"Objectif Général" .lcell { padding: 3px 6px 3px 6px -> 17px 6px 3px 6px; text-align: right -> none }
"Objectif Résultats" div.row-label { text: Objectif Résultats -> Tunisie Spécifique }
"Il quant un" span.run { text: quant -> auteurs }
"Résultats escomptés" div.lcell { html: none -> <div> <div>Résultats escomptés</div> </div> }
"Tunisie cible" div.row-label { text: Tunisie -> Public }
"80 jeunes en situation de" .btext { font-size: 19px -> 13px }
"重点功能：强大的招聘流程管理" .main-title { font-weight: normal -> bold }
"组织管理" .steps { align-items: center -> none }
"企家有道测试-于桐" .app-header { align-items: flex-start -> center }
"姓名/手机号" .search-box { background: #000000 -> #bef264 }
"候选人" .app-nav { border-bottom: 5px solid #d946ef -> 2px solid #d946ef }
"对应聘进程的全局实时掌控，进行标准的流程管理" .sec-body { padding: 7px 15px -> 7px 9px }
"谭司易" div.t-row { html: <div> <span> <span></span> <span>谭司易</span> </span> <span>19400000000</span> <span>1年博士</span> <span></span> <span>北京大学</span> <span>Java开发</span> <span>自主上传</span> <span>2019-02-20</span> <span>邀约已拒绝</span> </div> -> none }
────────────────────
● **TASK DESCRIPTION**: Only those lines of the entries above that run from the line containing "text: Objectif Résultats" to the line containing "font-weight: normal ->", both included, should be transcribed exactly.

● **ANSWER SECTION**:
"Objectif Résultats" div.row-label { text: Objectif Résultats -> Tunisie Spécifique }
"Il quant un" span.run { text: quant -> auteurs }
"Résultats escomptés" div.lcell { html: none -> <div> <div>Résultats escomptés</div> </div> }
"Tunisie cible" div.row-label { text: Tunisie -> Public }
"80 jeunes en situation de" .btext { font-size: 19px -> 13px }
"重点功能：强大的招聘流程管理" .main-title { font-weight: normal -> bold }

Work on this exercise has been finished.